Change listing data:
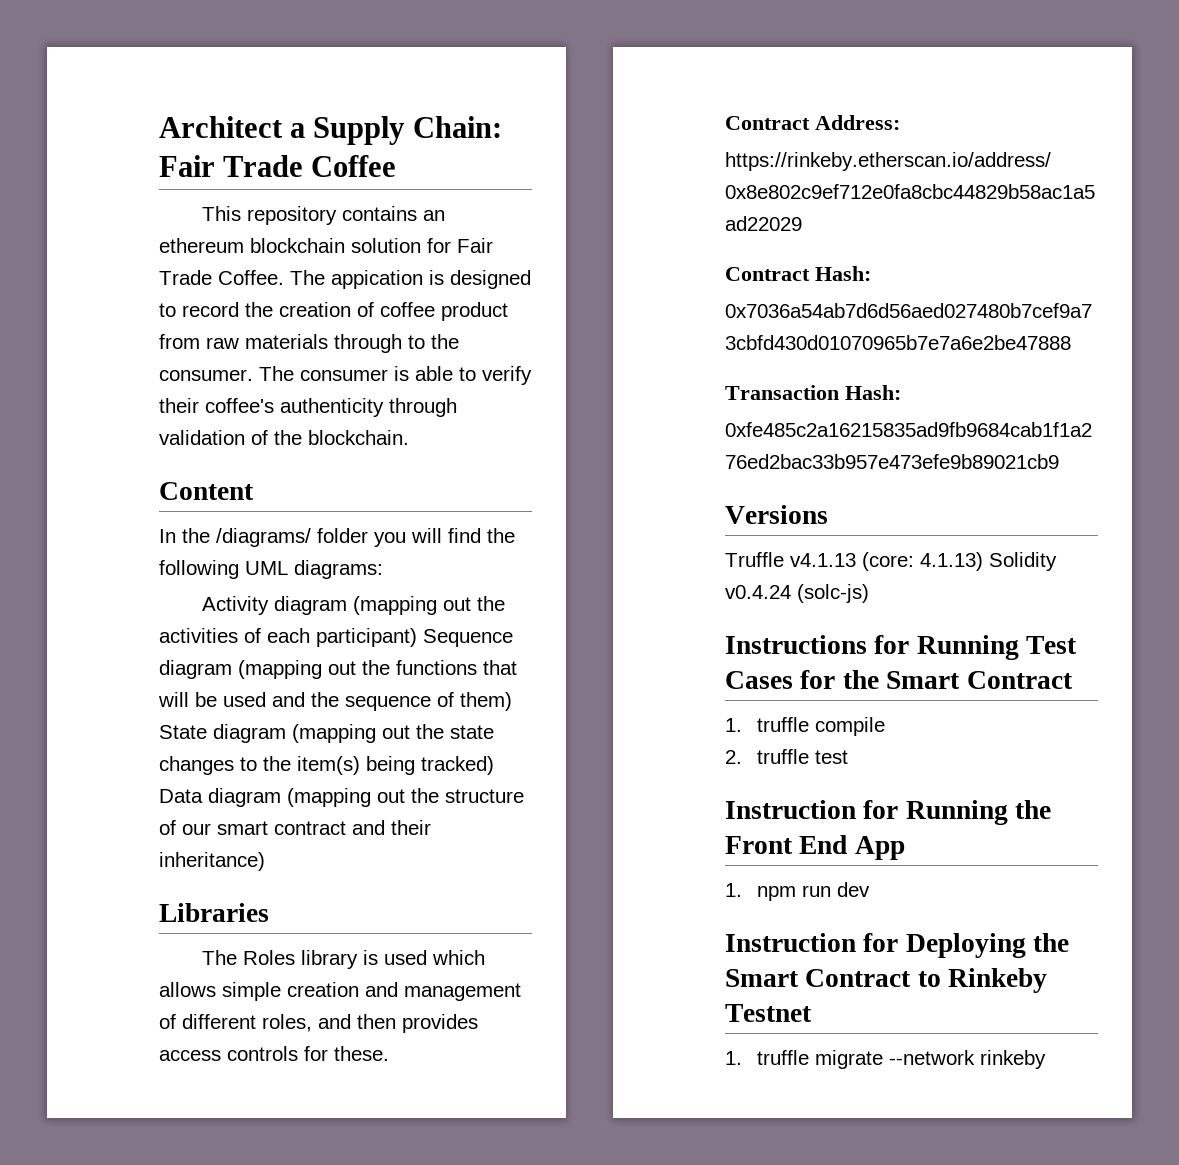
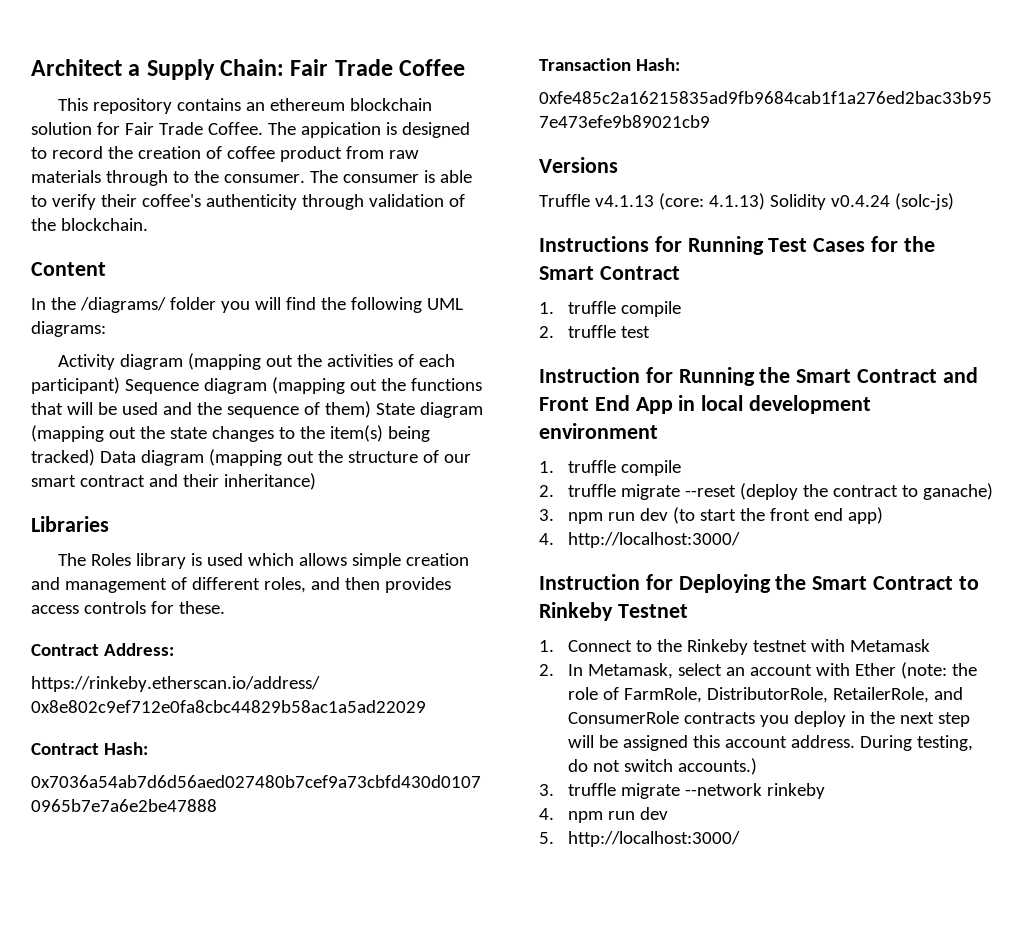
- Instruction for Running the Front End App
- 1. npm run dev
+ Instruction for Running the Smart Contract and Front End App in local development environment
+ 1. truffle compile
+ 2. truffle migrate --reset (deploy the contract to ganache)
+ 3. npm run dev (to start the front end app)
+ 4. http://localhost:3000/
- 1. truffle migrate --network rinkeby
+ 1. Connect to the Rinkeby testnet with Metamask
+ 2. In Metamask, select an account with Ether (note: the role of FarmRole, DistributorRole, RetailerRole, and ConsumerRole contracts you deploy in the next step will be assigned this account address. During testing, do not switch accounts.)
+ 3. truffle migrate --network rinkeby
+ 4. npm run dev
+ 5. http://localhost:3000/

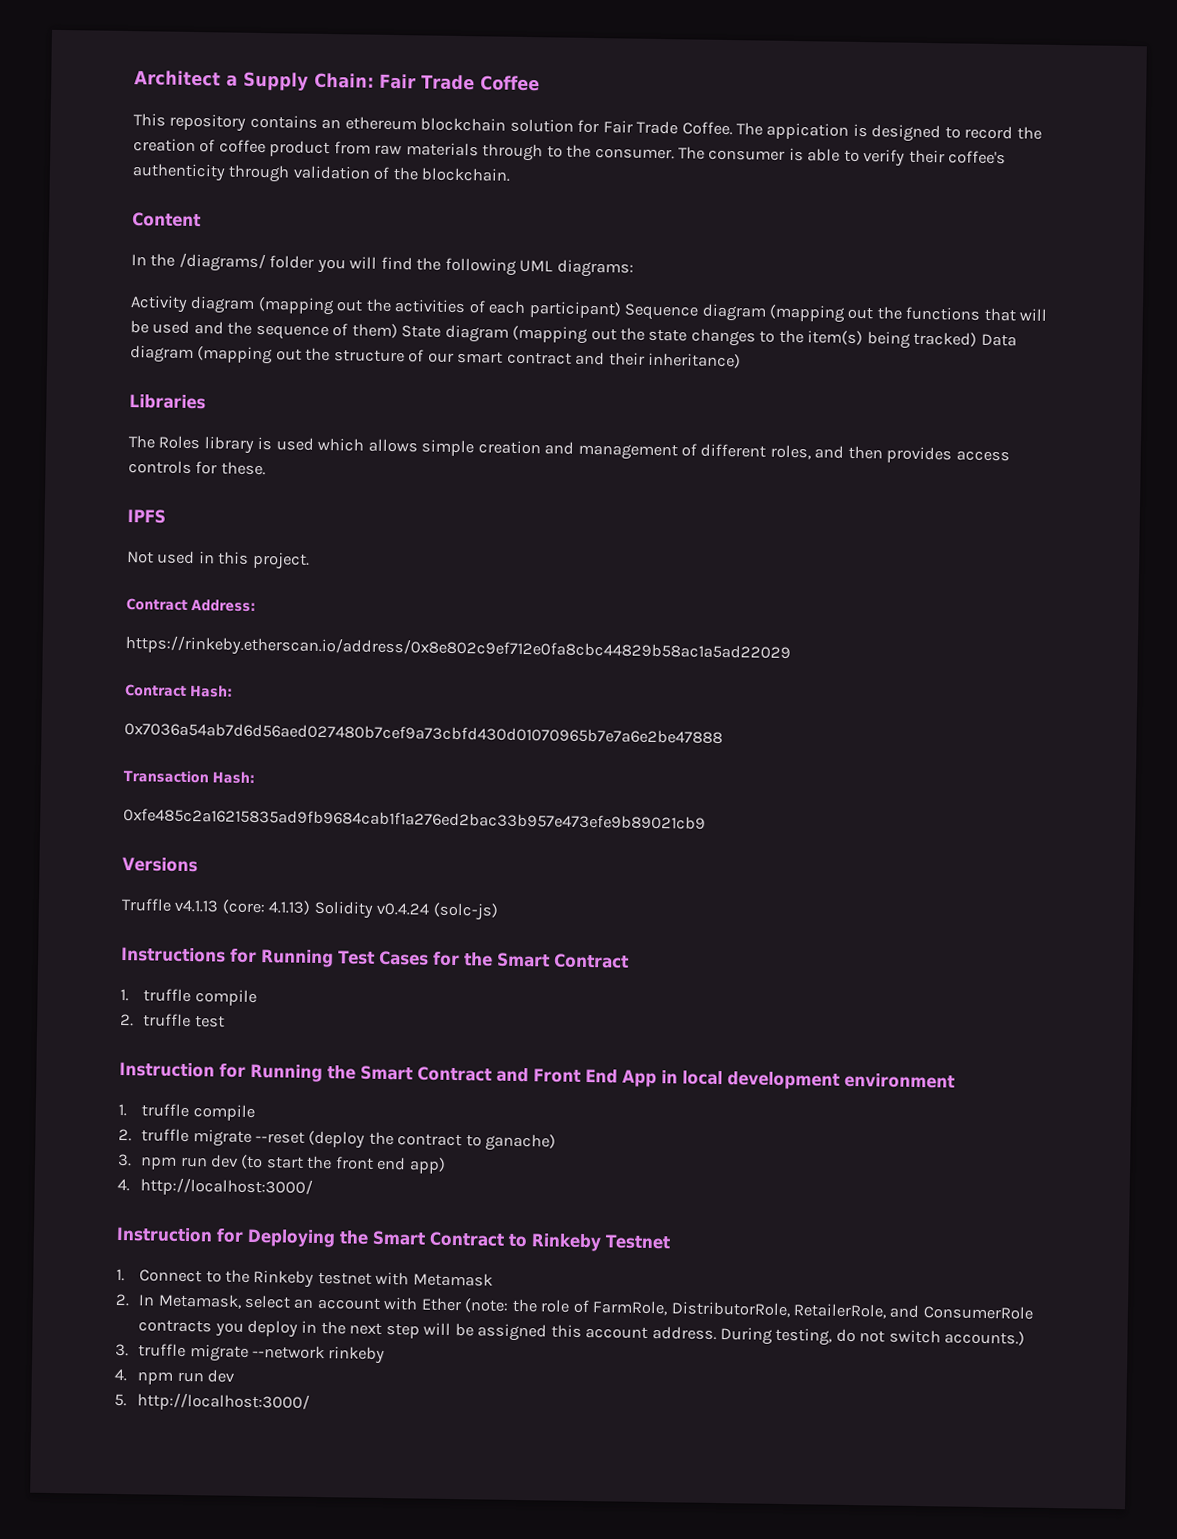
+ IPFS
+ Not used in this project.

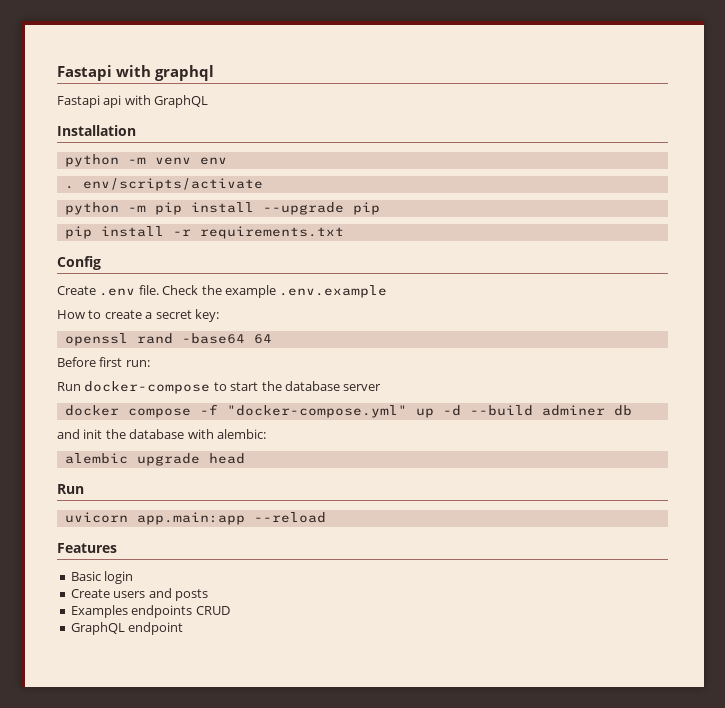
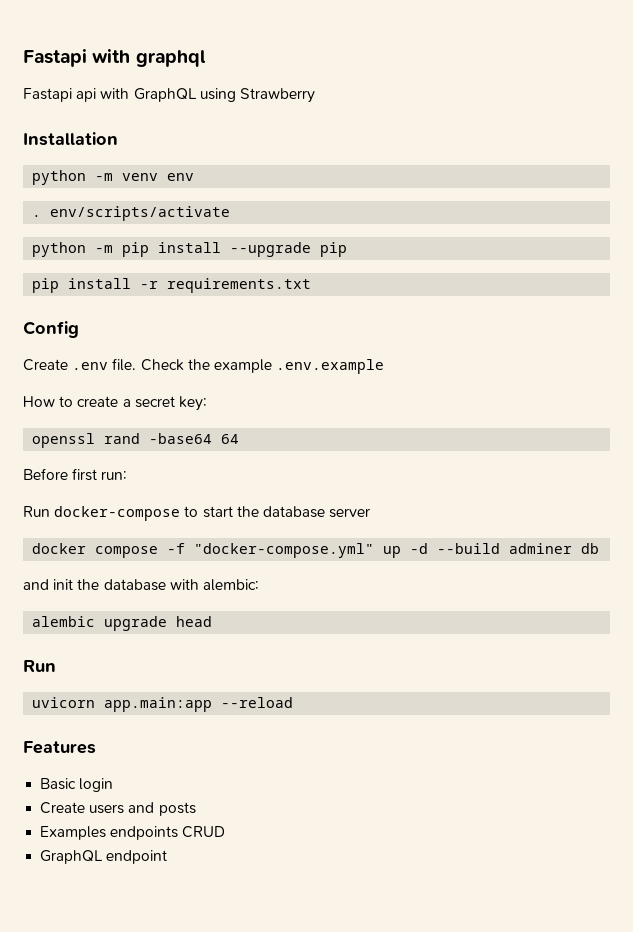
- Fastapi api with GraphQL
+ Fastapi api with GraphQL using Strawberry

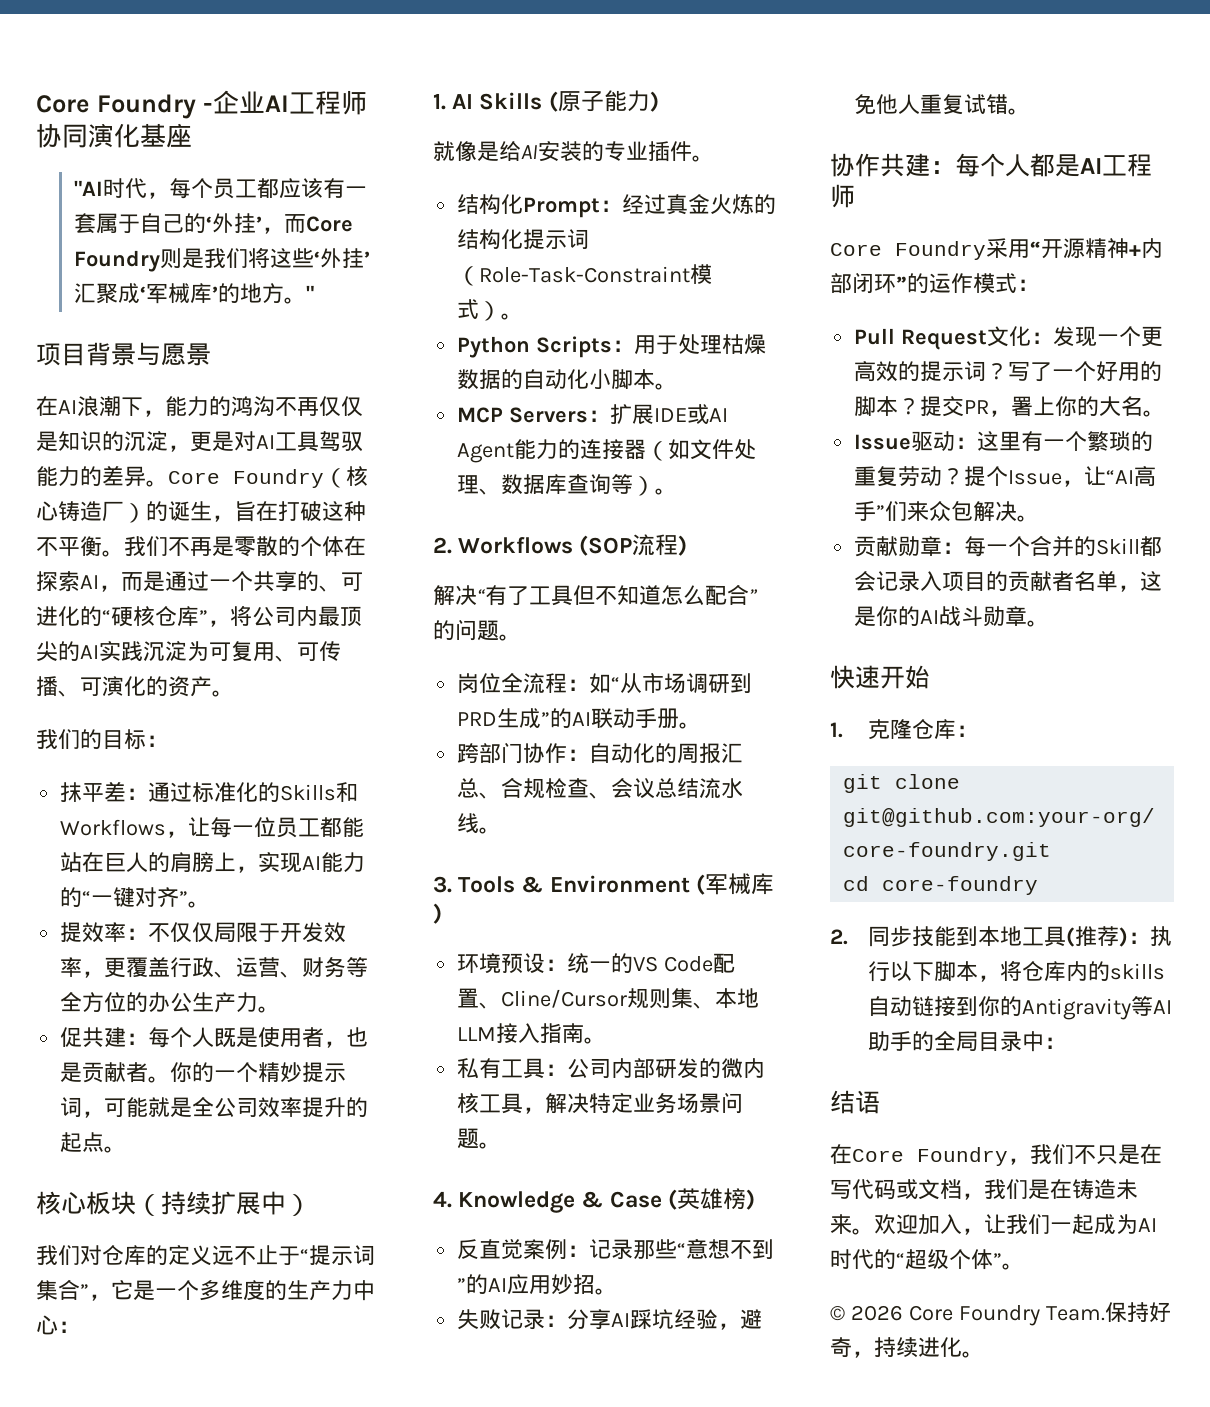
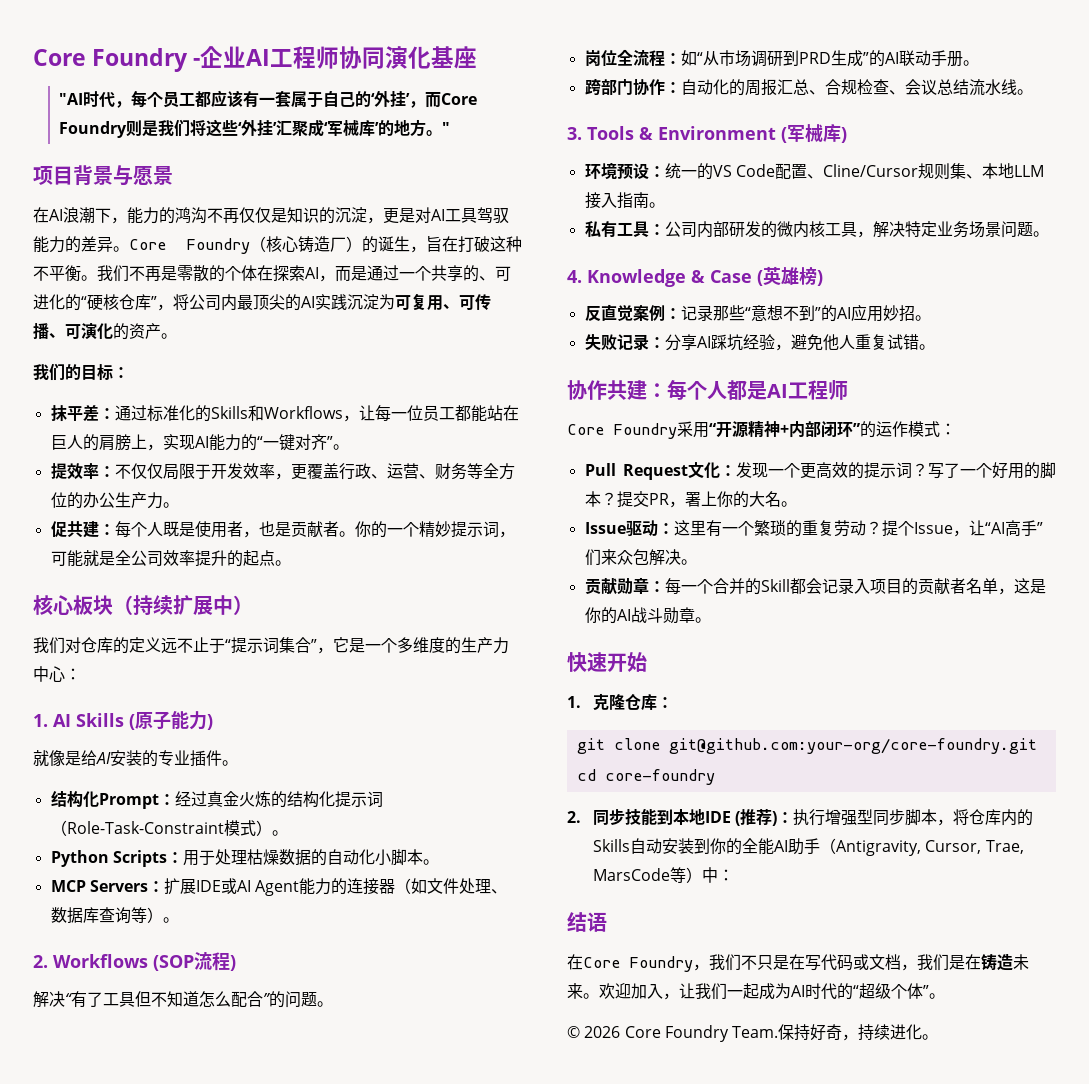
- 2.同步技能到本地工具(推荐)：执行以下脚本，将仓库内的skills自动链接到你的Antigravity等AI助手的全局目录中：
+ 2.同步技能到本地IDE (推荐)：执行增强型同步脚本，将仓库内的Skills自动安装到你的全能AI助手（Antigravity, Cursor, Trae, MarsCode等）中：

◆ **What to do**: Exactly the lines from the one containing "GraphQL using Strawberry" through the last line of the data above should be output, both ends included, with every picture left out.

◆ **Answer to the exercise**:
+ Fastapi api with GraphQL using Strawberry

- 2.同步技能到本地工具(推荐)：执行以下脚本，将仓库内的skills自动链接到你的Antigravity等AI助手的全局目录中：
+ 2.同步技能到本地IDE (推荐)：执行增强型同步脚本，将仓库内的Skills自动安装到你的全能AI助手（Antigravity, Cursor, Trae, MarsCode等）中：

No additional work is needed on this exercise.